Capital Allowances are deducted from profits before the Opening Year Rules are applied. In other words when using opening year rules Tax Adjusted trading profit is used.
Capital Allowances are calculated for a period of account (in this case exactly 12 months)
However in calculating capital allowances for an “accounting period” longer or shorter than 12 months (which might be the case when you start a new trade) then the AIA and WDA are scaled up or down as appropriate
Why is the capital allowance of the car taken at 18%?
what wasn’t the capital allowance of car in normal basis counts like 8000+12000*60%*8%?
The car emissions is 122 which is special rate pool isn’t it?(since 122>110)
Can you please let me know if cars purchased by the business and used by employees (not the owners) can qualify for mileage allowance or should the business treat them as capital allowances?
Rent should be included in the private rate adjustment, am I wrong?
“The flat rate amount reflects the non-business proportion of expenditure on household goods and services, rent, utilities, food and non-alcoholic drinks.”
Why are the motor expenses (60% of 3600) NOT included in the CASH Basis Calculation? {as they are included in the Normal calculation}
because under the cash basis only a flat rate of deduction is allowed for both the car and revenue expenses relating to it.
sorry, i dont understand what you mean…please can you explain…

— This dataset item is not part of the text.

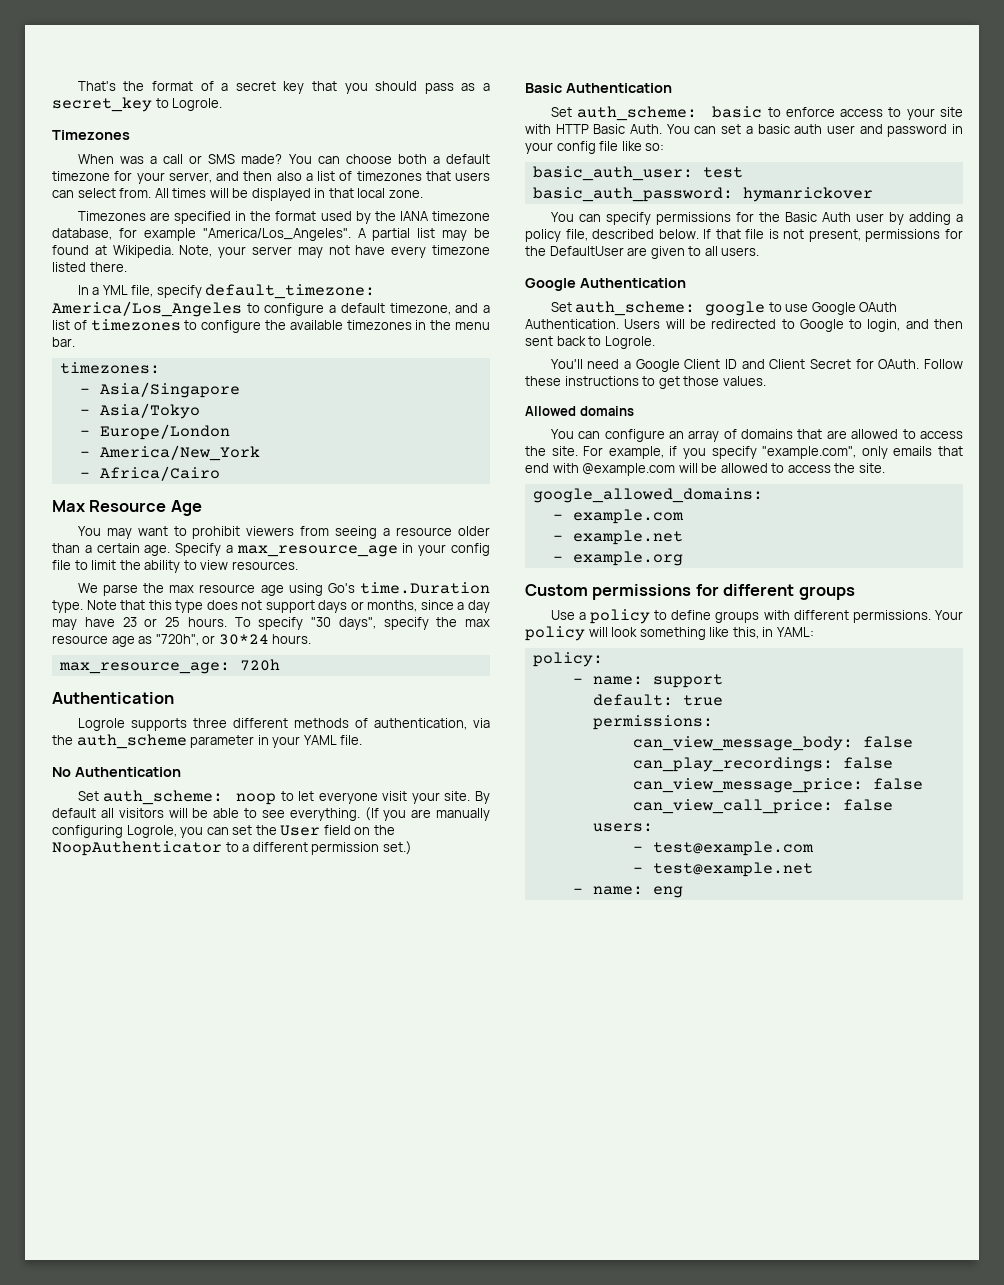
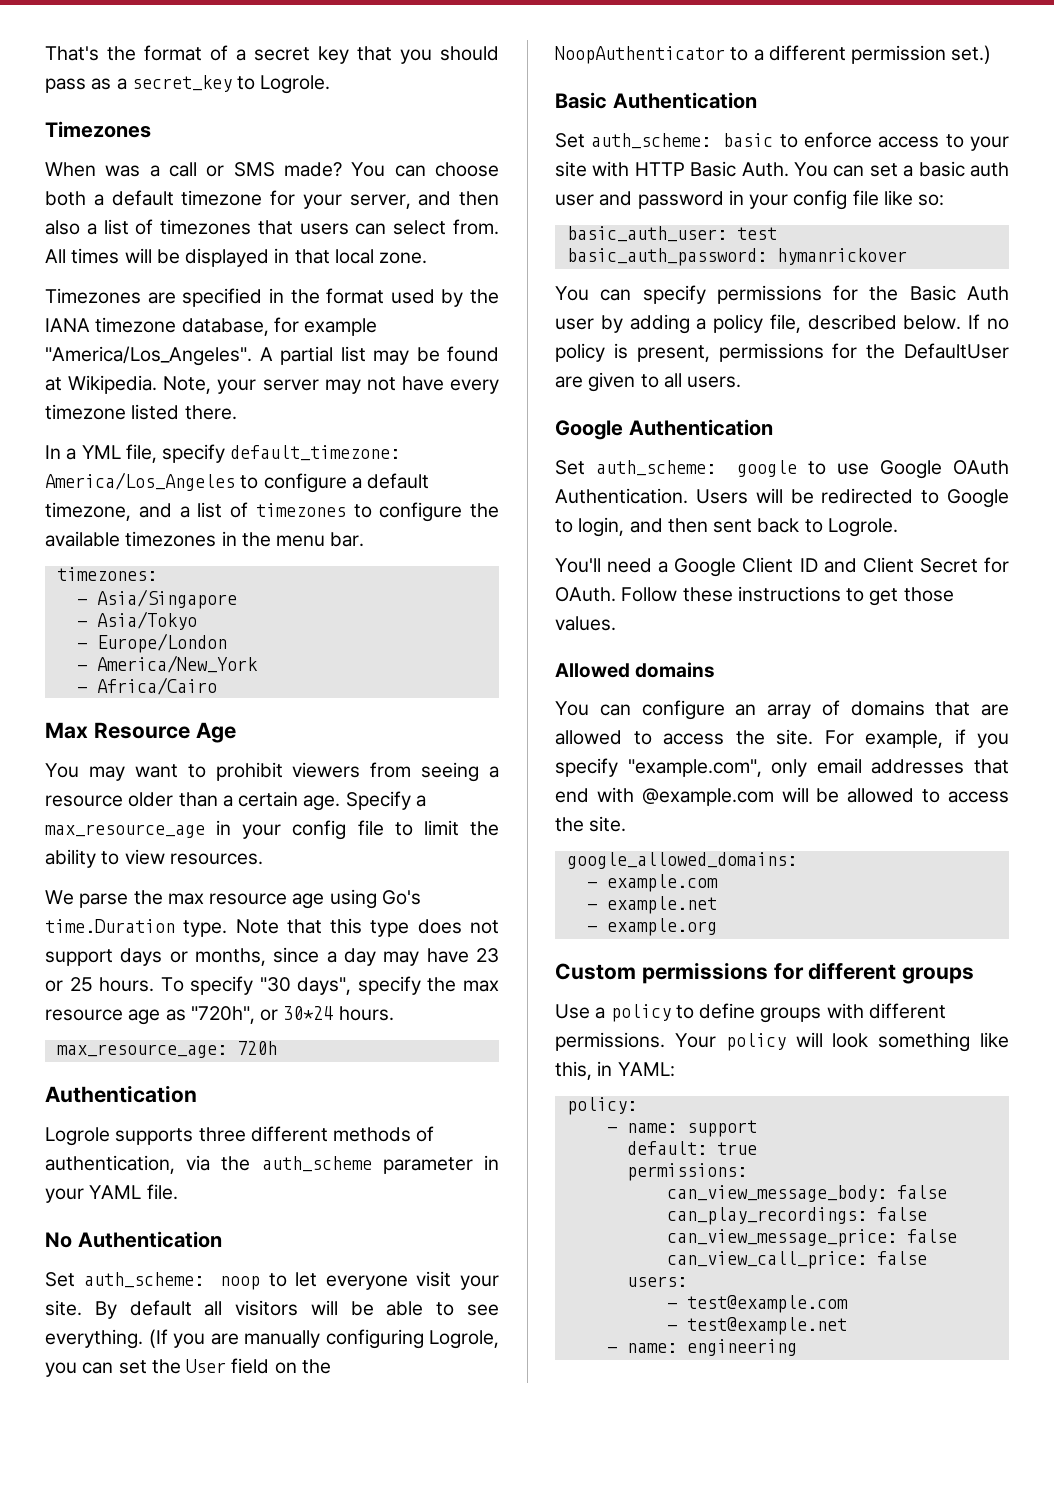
[715,229,805,239] that file is not -> [987,318,1009,330] [555,343,628,362] no policy is
[893,446,933,456] emails -> [816,758,965,774] email addresses
[652,886,683,898] eng -> [686,1339,797,1356] engineering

Also the motor car purchase has CO2 emission of 122g so i felt it should be under special rate pool..and so should attract 8%*60%
what do you think?
Good afternoon,
In Example 7 I don’t see why we take the full 12 months when we are calculating the Capital Allowances. If the Adam started trading on June 1, 2017 and prepares accounts in May 31, 2018, shouldn’t we only take into consideration for our calculations a period of 10 months?
Thanks in advance.
Capital Allowances are deducted from profits before the Opening Year Rules are applied. In other words when using opening year rules Tax Adjusted trading profit is used.
Capital Allowances are calculated for a period of account (in this case exactly 12 months)

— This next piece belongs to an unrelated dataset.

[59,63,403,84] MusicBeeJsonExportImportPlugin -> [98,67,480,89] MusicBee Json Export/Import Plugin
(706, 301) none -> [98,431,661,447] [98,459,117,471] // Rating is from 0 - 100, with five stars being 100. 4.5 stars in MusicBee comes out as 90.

However in calculating capital allowances for an “accounting period” longer or shorter than 12 months (which might be the case when you start a new trade) then the AIA and WDA are scaled up or down as appropriate
My bad, I can see the AIA have been used. Thanks,
Hello,
Why are we not using the AIA capital allowance for the purchase of the equipment (8k) for the normal basis?
Many thanks,
Such a great a funny teacher
EVE single lady single lady lol
Thanks a million sir
I concur. His touch of humor (of course sparingly used) makes these “interesting” chapters bearable. Salut to you sir!
thanks sir for such a great lectures.